Here are some pictures from Kato & Kawai. (Not really important for the purposes here, but the picture on the left is what happens to the blade when the cap iron set very close, the other is with the cap iron set further back.)

The upper side in the photos corresponds to the the upper side of a blade when it's installed in the plane, and the shaving passes over it. In a bevel-down plane, that's the back of the blade, and the other (lower) side is the bevel.

Now, if you only remove material from the bevel side, this is how much stuff you need to get rid of, in red.

If you remove material from the bevel (lower) and the back (upper), then this is how much material you need to remove.

(Note that you could remove more material from the bevel side, and that would reduce the amount of material that needs to be removed from the back side, if you go far enough.)

In practice, it's much easier to remove material from the bevel side, because it presents much less area to the stone than the back of the blade. But I don't generally remove enough material from the bevel side alone to fully remove the worn area on the back, and that's why there remains the tiny little rounded off portion near the edge. (I know I'm not the only person who has noticed this -- others say they've seen it as well.)
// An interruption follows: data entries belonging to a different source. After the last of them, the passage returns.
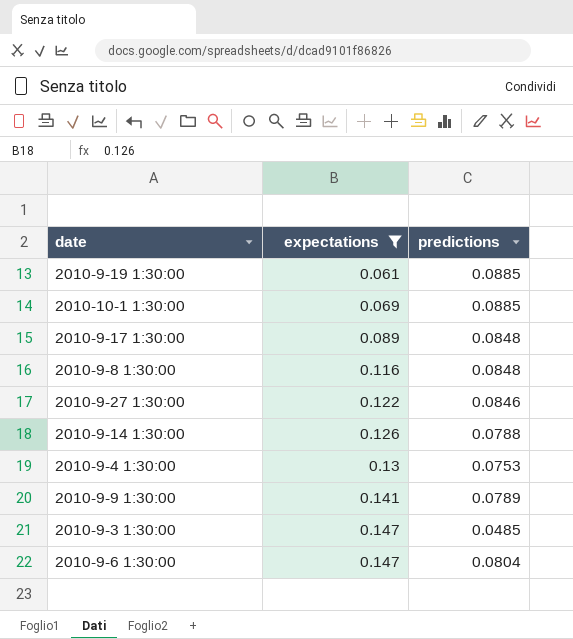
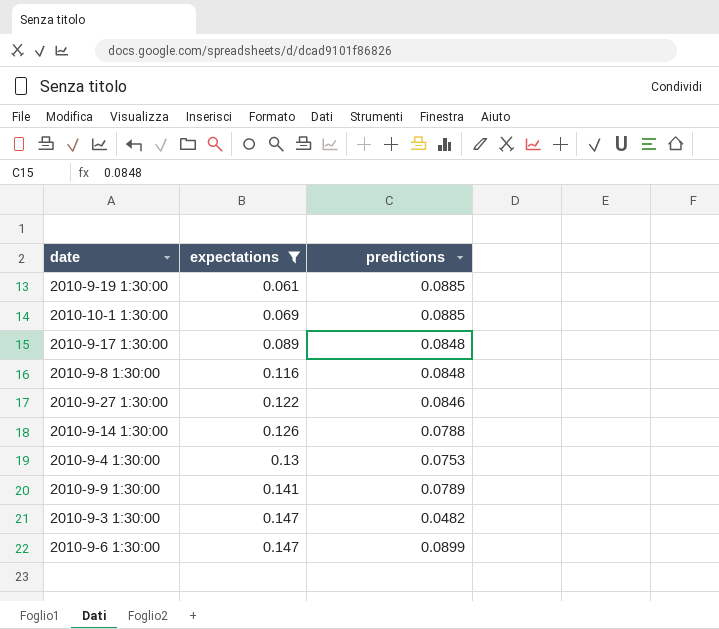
2010-9-3 1:30:00 | predictions: 0.0485 -> 0.0482
2010-9-6 1:30:00 | predictions: 0.0804 -> 0.0899

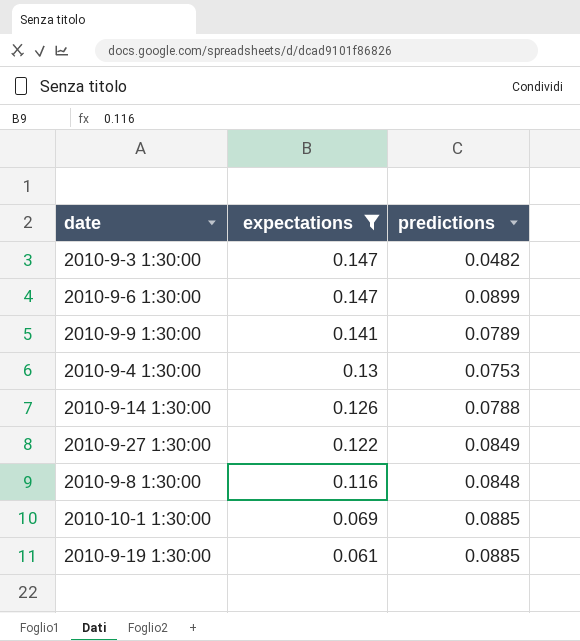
row order: expectations ascending -> expectations descending
row 2010-9-17 1:30:00: 0.089 | 0.0848 -> none
2010-9-27 1:30:00 | predictions: 0.0846 -> 0.0849

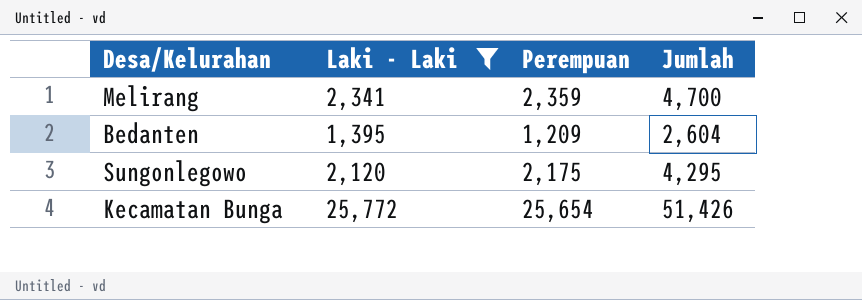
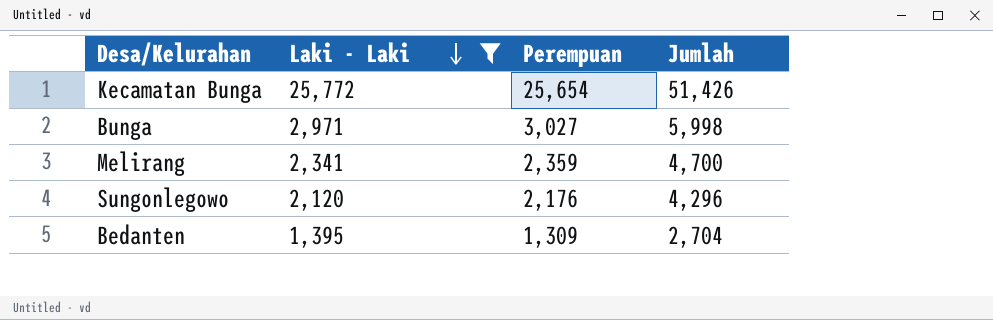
row order: none -> Laki - Laki descending
row Bunga: none -> 2,971 | 3,027 | 5,998
Sungonlegowo | Perempuan: 2,175 -> 2,176
Sungonlegowo | Jumlah: 4,295 -> 4,296
Bedanten | Perempuan: 1,209 -> 1,309
Bedanten | Jumlah: 2,604 -> 2,704

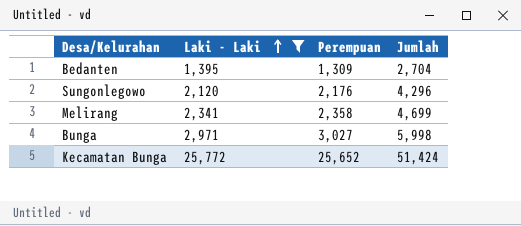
row order: Laki - Laki descending -> Laki - Laki ascending
Melirang | Perempuan: 2,359 -> 2,358
Melirang | Jumlah: 4,700 -> 4,699
Kecamatan Bunga | Perempuan: 25,654 -> 25,652
Kecamatan Bunga | Jumlah: 51,426 -> 51,424

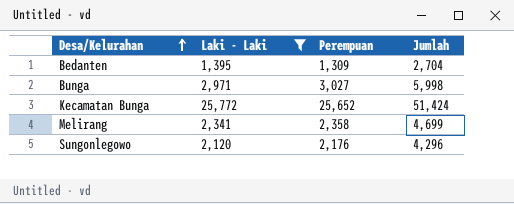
row order: Laki - Laki ascending -> Desa/Kelurahan ascending

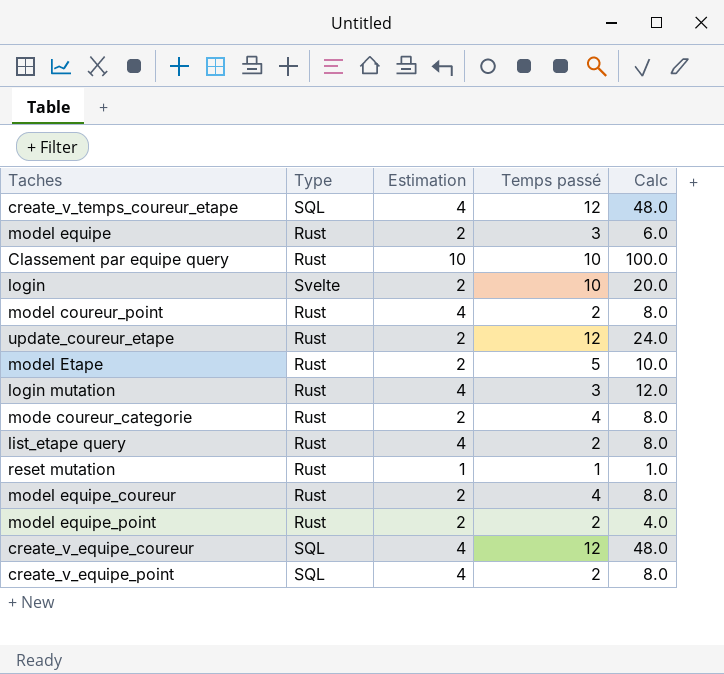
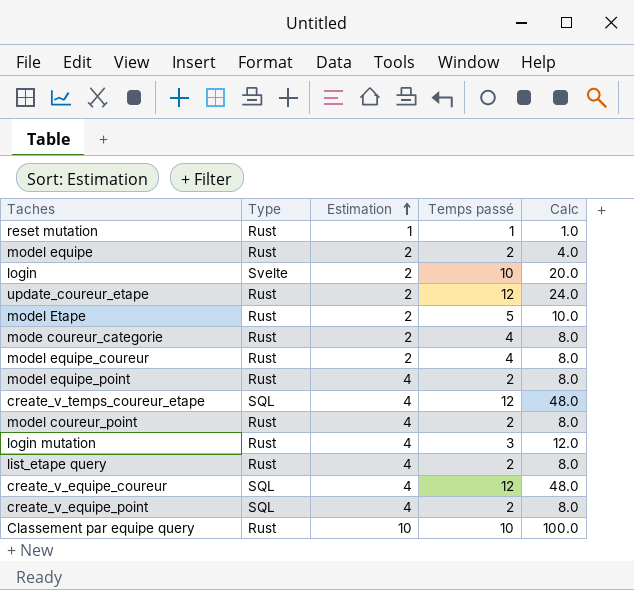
row order: none -> Estimation ascending
model equipe | Temps passé: 3 -> 2
model equipe | Calc: 6.0 -> 4.0
model equipe_point | Estimation: 2 -> 4
model equipe_point | Calc: 4.0 -> 8.0

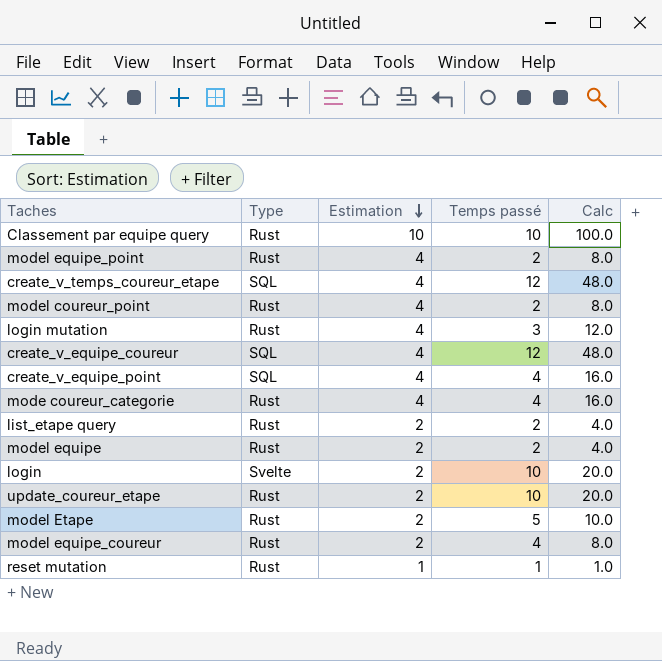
row order: Estimation ascending -> Estimation descending
create_v_equipe_point | Temps passé: 2 -> 4
create_v_equipe_point | Calc: 8.0 -> 16.0
mode coureur_categorie | Estimation: 2 -> 4
mode coureur_categorie | Calc: 8.0 -> 16.0
list_etape query | Estimation: 4 -> 2
list_etape query | Calc: 8.0 -> 4.0
update_coureur_etape | Temps passé: 12 -> 10
update_coureur_etape | Calc: 24.0 -> 20.0

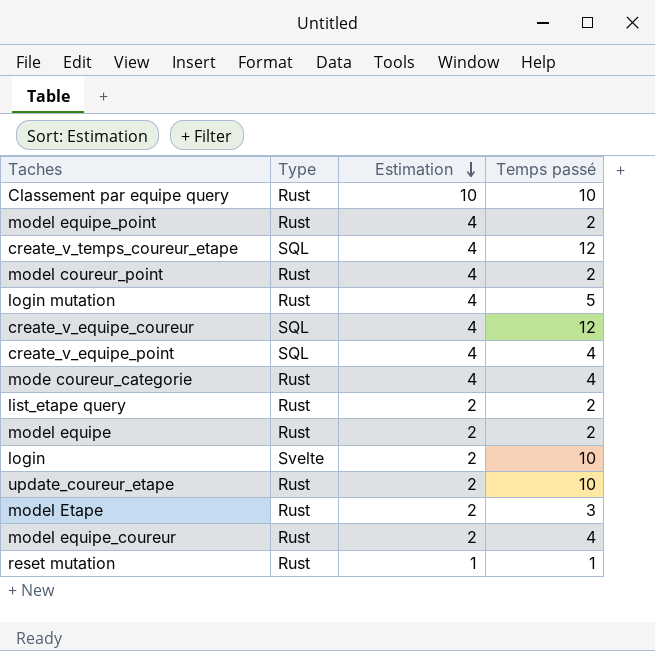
column Calc | formula: [Estimation] * [Temps passé] -> none
login mutation | Temps passé: 3 -> 5
model Etape | Temps passé: 5 -> 3

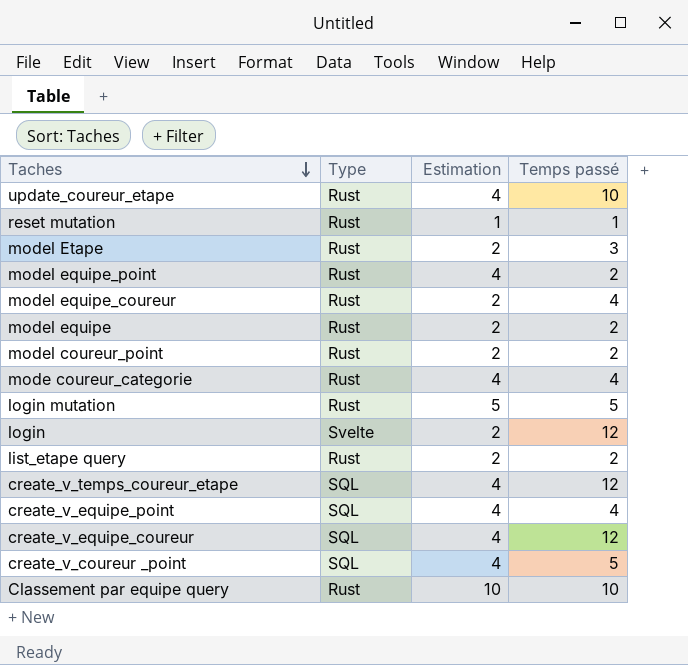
row order: Estimation descending -> Taches descending
update_coureur_etape | Estimation: 2 -> 4
model coureur_point | Estimation: 4 -> 2
login mutation | Estimation: 4 -> 5
login | Temps passé: 10 -> 12
row create_v_coureur _point: none -> SQL | 4 | 5

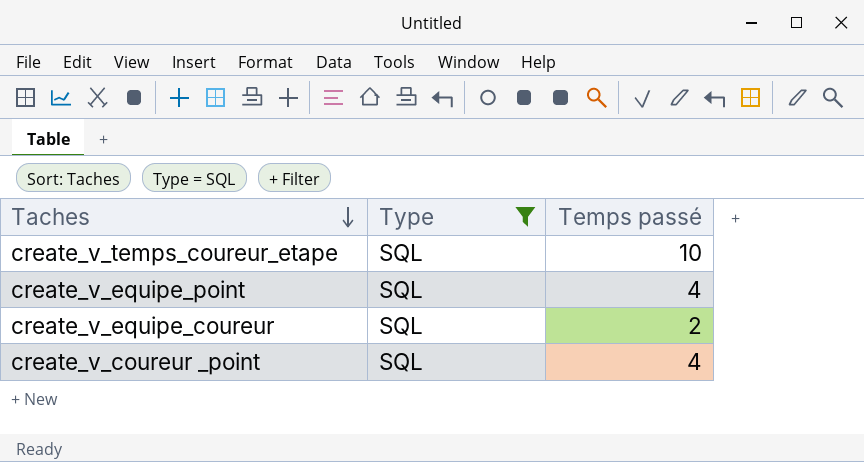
filter: none -> Type = SQL
column Estimation | position: 3 -> none
create_v_temps_coureur_etape | Temps passé: 12 -> 10
create_v_equipe_coureur | Temps passé: 12 -> 2
create_v_coureur _point | Temps passé: 5 -> 4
What I'm trying to do is make it faster and easier to completely get rid of the worn edge. Japanese blades are made with a hollow for this reason.

Regarding burrs: I think it's possible, even with a slightly rounded back, to form a burr and remove it, and it helps if you apply extra pressure at the edge. But there are burrs, and there are burrs. It's still possible to have a burr that you can't see with the naked eye, and can't feel with your fingers, but which will still have an effect on the planed result. And even if you are able to completely remove a burr, it's still nice to make that process faster.

(I realize that all this may not be of too much interest to members of Practical Planers Anonymous, but I find it worth exploring.)